* [Task] Copy out all the lines of the data that hold the word "border".

---- Material for this task

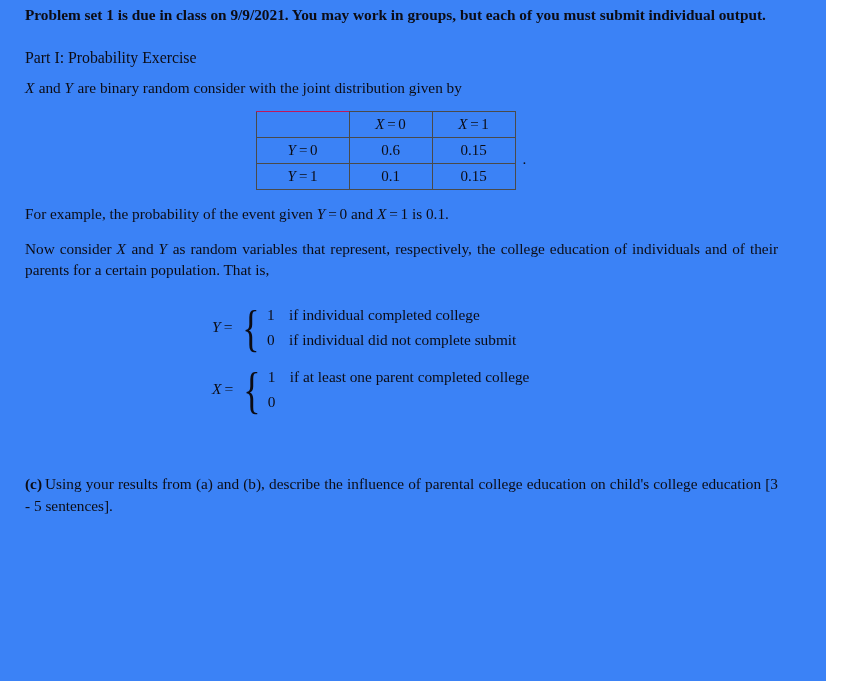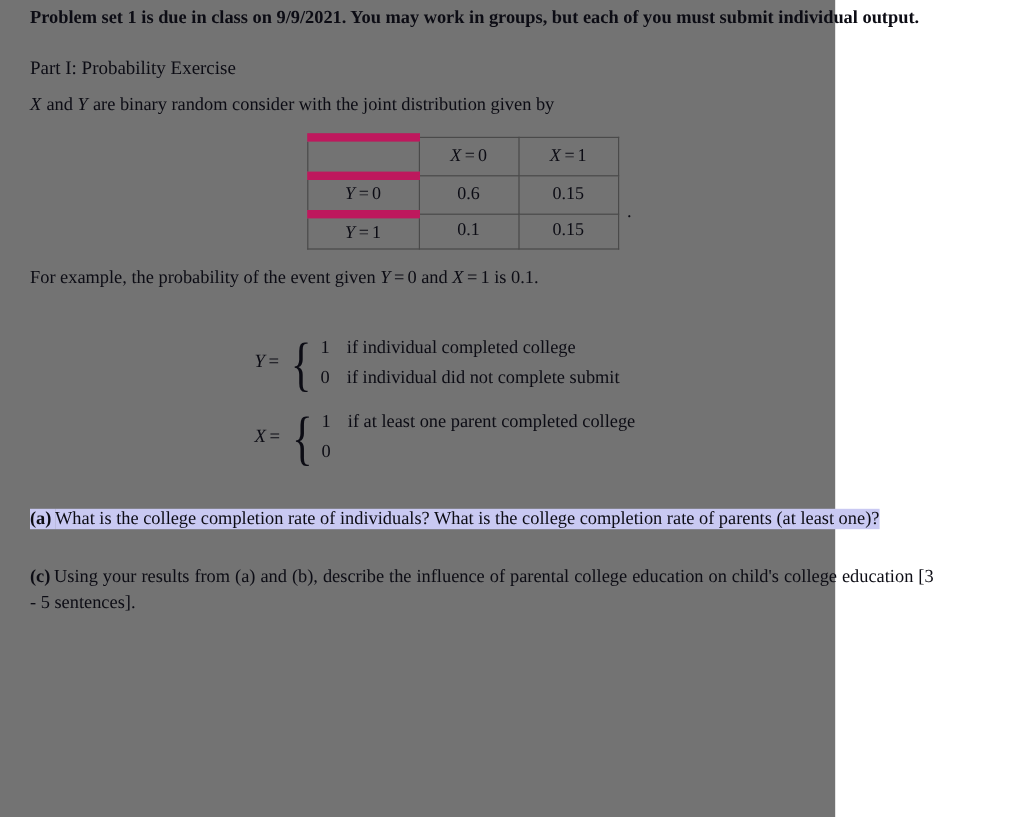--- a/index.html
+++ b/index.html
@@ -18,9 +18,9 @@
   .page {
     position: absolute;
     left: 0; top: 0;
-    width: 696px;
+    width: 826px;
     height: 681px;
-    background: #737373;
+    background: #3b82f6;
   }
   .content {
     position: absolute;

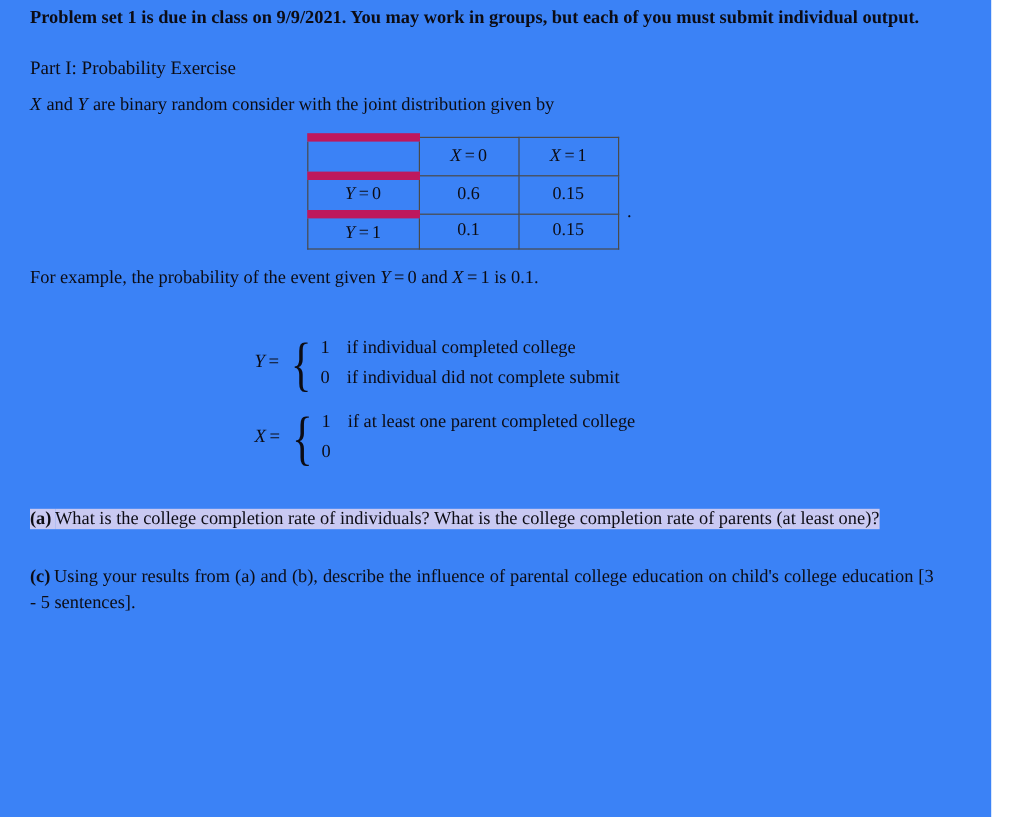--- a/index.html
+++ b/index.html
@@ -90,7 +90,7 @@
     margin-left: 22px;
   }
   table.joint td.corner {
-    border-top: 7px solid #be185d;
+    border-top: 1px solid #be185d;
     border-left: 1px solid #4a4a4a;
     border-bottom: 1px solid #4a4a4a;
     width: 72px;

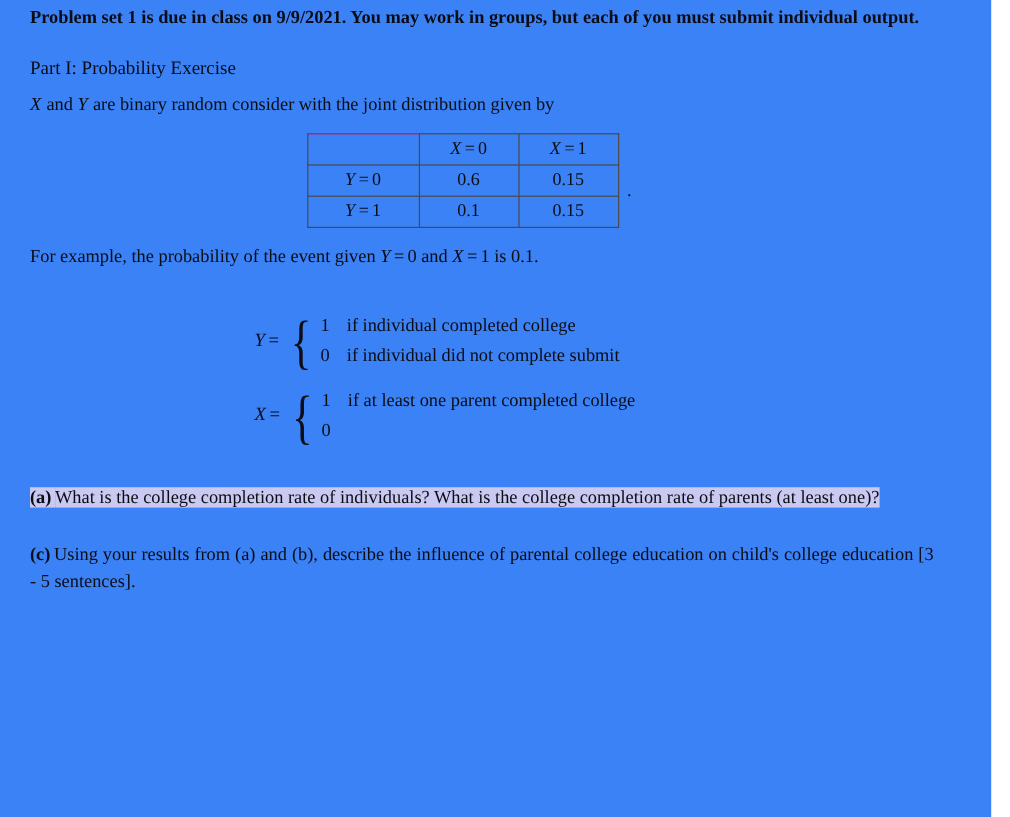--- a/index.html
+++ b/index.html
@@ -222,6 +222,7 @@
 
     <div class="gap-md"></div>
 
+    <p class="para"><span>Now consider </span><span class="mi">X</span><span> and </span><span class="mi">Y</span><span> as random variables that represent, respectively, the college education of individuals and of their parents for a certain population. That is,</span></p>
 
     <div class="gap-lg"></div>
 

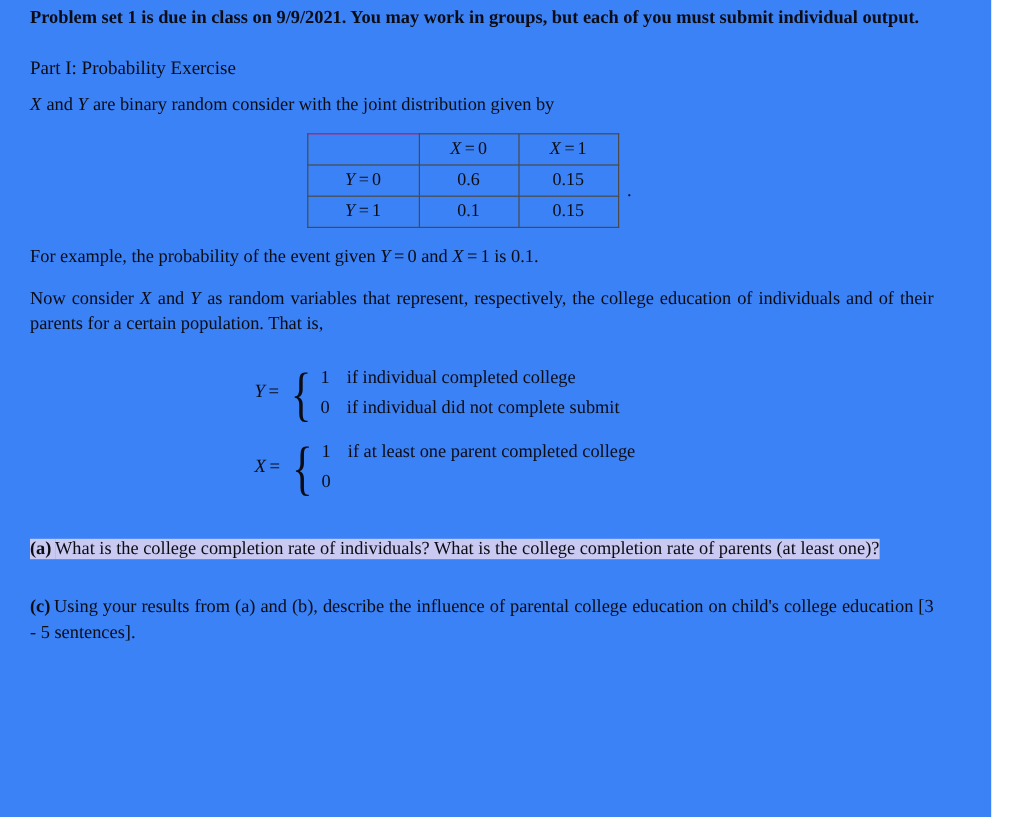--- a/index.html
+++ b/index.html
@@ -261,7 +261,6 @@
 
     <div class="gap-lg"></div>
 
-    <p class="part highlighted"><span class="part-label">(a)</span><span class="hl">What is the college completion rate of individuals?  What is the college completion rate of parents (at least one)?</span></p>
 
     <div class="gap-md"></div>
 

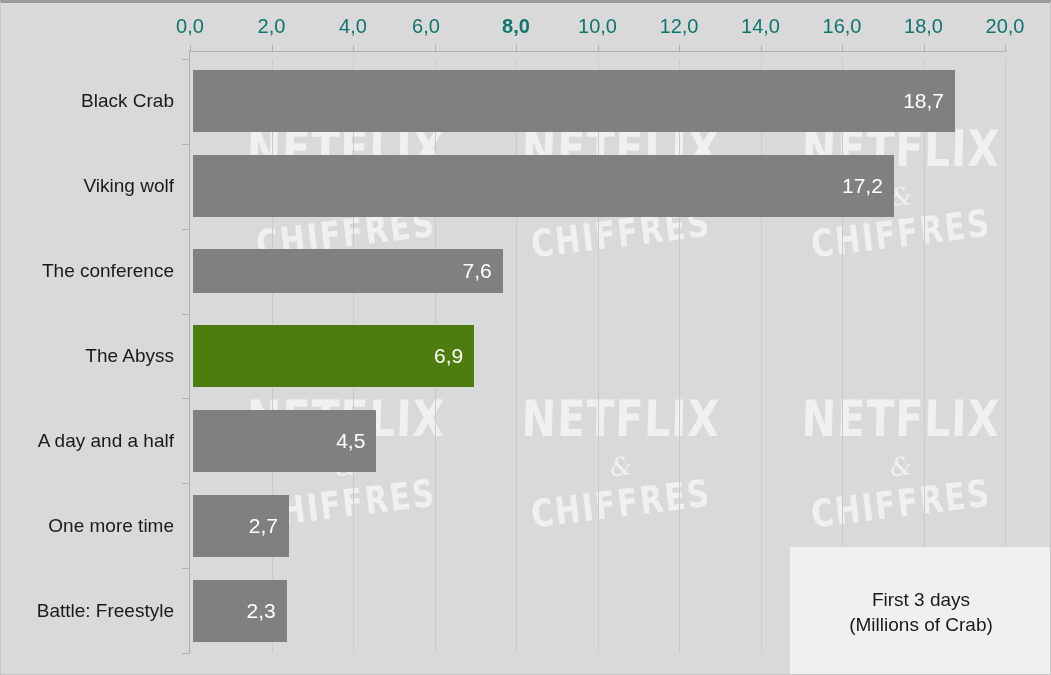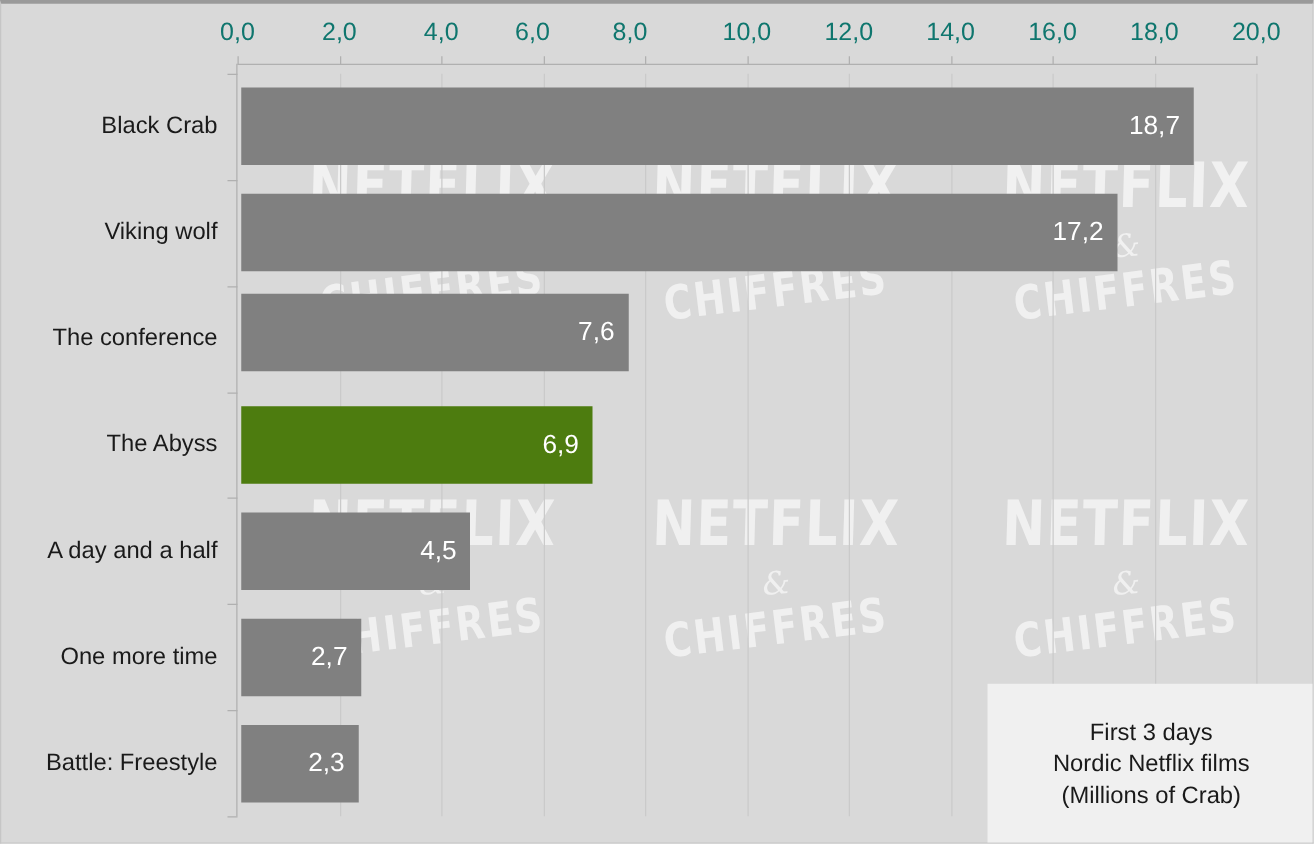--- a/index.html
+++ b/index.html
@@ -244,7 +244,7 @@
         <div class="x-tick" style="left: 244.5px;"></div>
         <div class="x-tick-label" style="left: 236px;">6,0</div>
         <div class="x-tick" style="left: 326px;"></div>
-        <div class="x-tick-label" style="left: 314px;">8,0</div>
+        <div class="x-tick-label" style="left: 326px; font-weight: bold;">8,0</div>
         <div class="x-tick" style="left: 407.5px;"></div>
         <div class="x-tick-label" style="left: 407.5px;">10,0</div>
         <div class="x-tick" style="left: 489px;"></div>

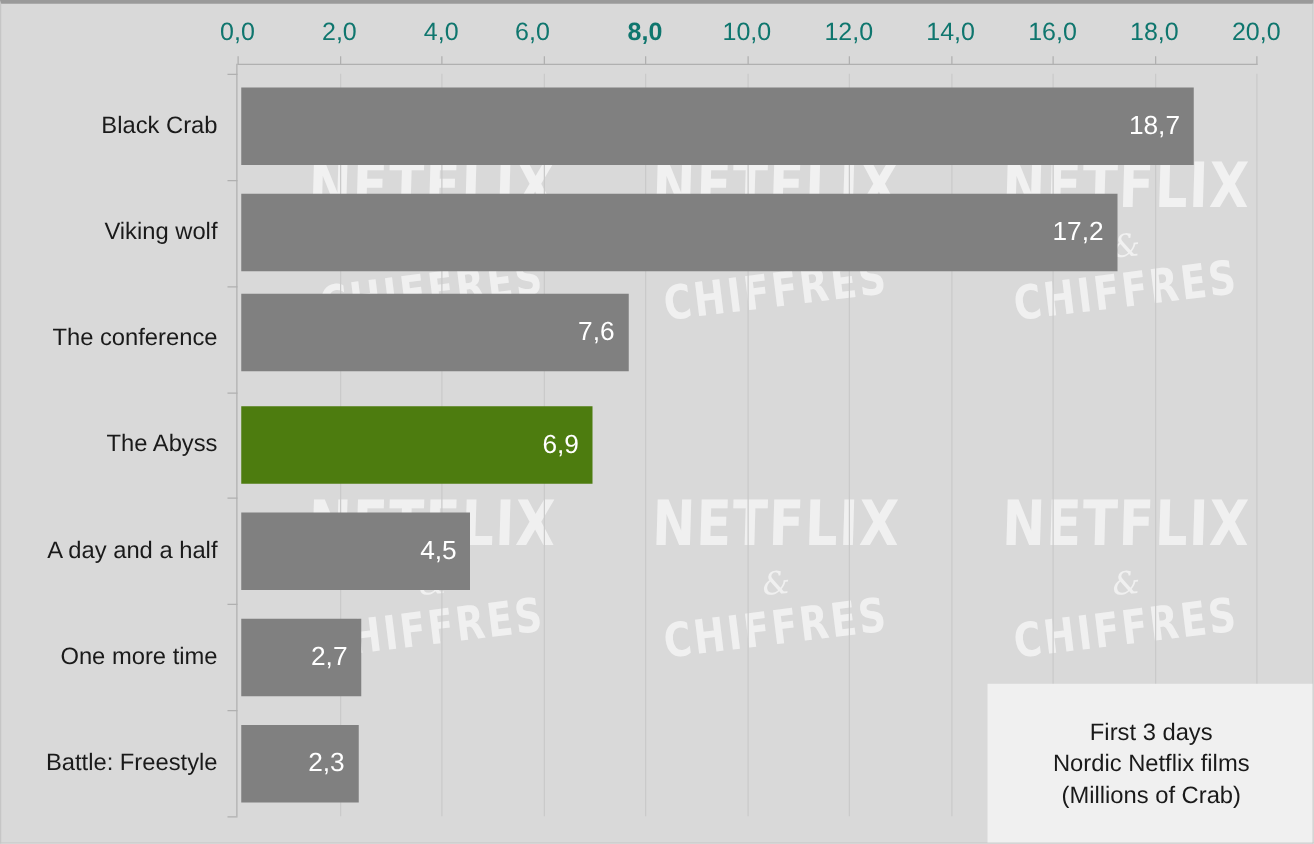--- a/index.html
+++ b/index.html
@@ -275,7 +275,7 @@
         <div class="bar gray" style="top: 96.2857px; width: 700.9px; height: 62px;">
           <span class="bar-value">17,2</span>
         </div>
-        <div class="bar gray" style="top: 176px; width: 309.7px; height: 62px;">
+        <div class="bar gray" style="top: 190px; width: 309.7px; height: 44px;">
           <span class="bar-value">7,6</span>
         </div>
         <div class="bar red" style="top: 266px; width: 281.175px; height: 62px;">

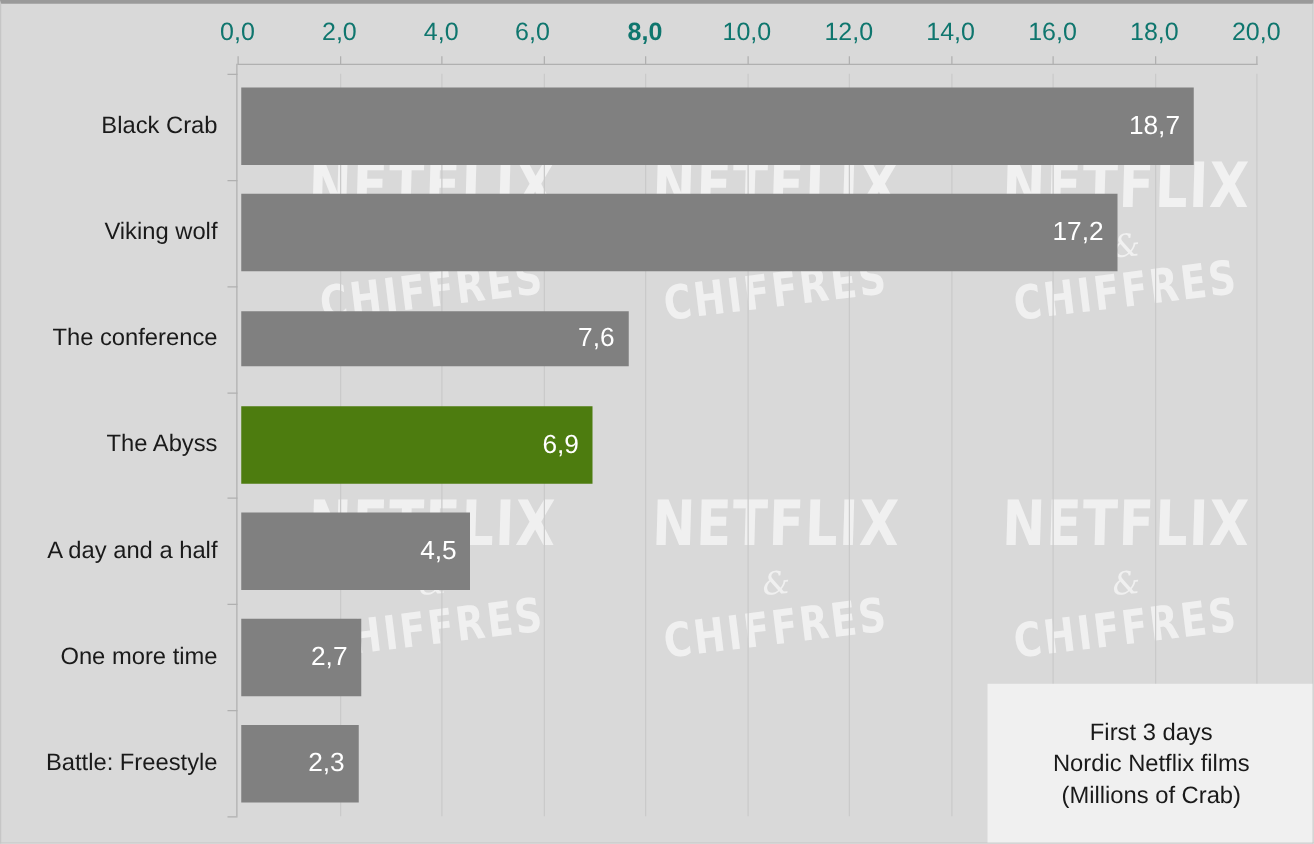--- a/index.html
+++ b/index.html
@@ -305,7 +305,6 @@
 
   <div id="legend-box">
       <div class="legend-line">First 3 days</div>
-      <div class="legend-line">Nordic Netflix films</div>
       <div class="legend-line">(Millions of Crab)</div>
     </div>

--------

* [Answer to this task]
-    border-top: 7px solid #be185d;
+    border-top: 1px solid #be185d;
     border-left: 1px solid #4a4a4a;
     border-bottom: 1px solid #4a4a4a;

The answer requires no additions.